Principal components analysis (PCA) is often described as finding "linear combinations of the original variables which maximize variance". See for example the discussion here. I am trying to understand how this relates to the SVD. Consider the SVD of a $M \times N$ matrix $A$, $$ A = U S V^T $$ The principal components are the columns of the matrix $U$, so the idea that they are "linear combinations of the original variables" would imply that the columns of $U$ are linear combinations of the columns of $A$. Can anyone help me to see how this is true?
If we just rearrange this, $U = A V S^{-1}$, it seems to me that $U$ has much more complicated structure than just being linear combinations of the columns of $A$.
First of all, note that $S^{-1}$ is not usually defined for an $M \times N$ matrix $S$. So, I will insist on a compact SVD, so that the sizes of $U,S,V$ are $M \times r$, $r \times r,$ $N \times r$, and $S$ is necessarily invertible (in addition to being square).

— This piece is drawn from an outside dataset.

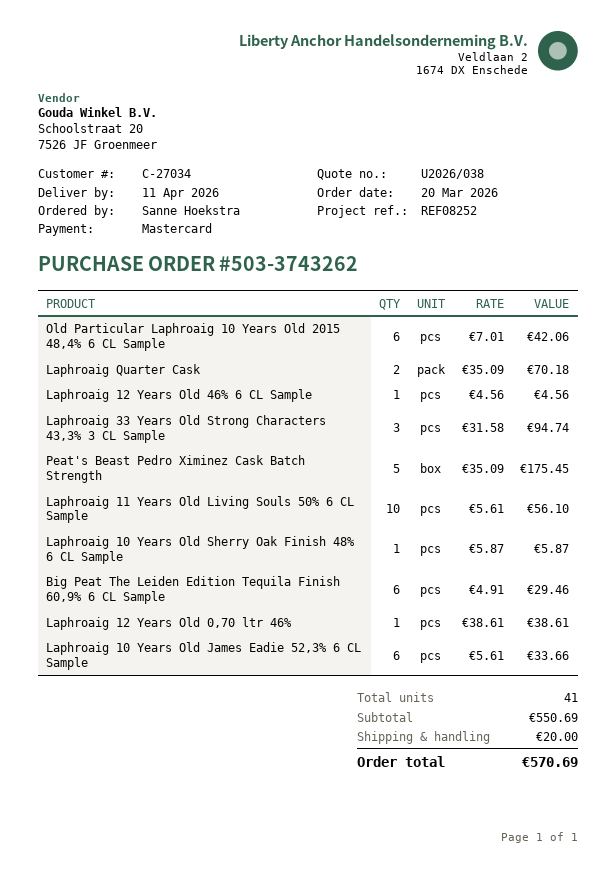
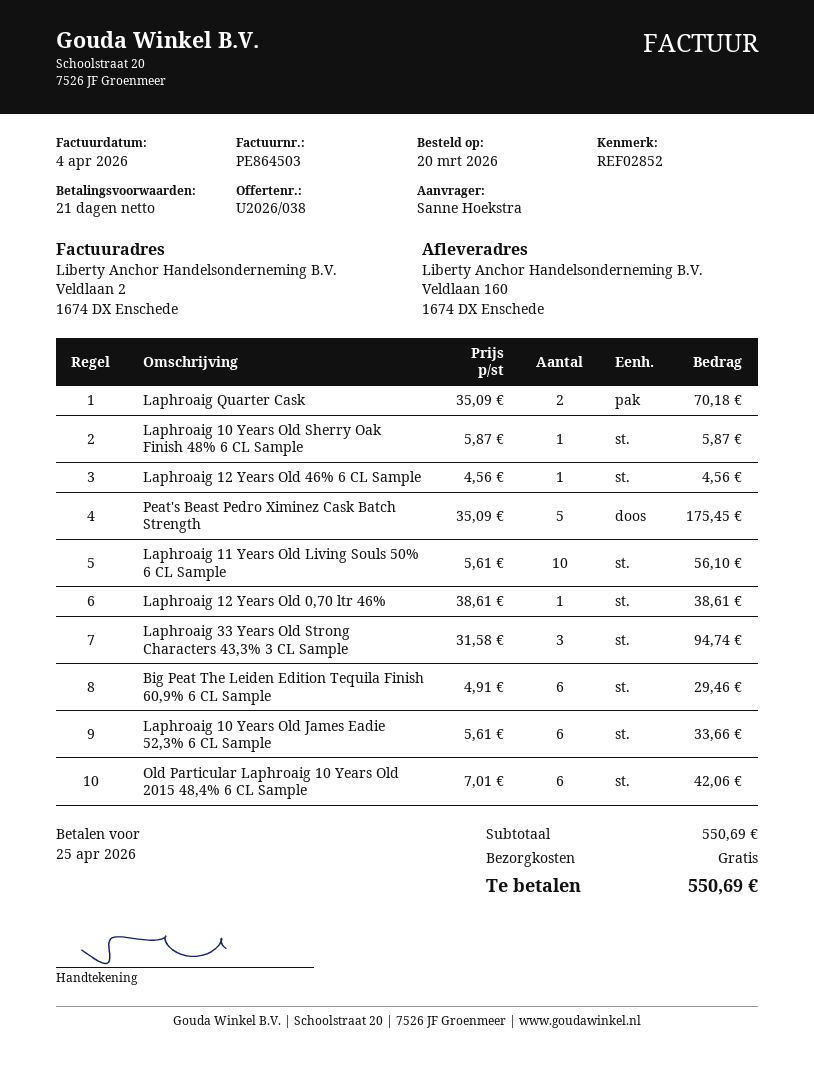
reference: REF08252 -> REF02852
shipping: 20.00 -> 0.00
total: 570.69 -> 550.69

In any case, this often (but not universally) what is done in the relevant numerical linear algebra literature.
With that established, we indeed have $$ U = A VS^{-1}, $$ so that $U = AM$ for some matrix $M$. This is, on its own, enough to deduce that the columns of $U$ are linear combinations of the columns of $A$. Indeed, if we use $M_j$ to denote the $j$th column of $M$, then we have $$ U_j = [AM]_j = A (M_j) = \sum_{i=1}^M m_{ij}A_i. $$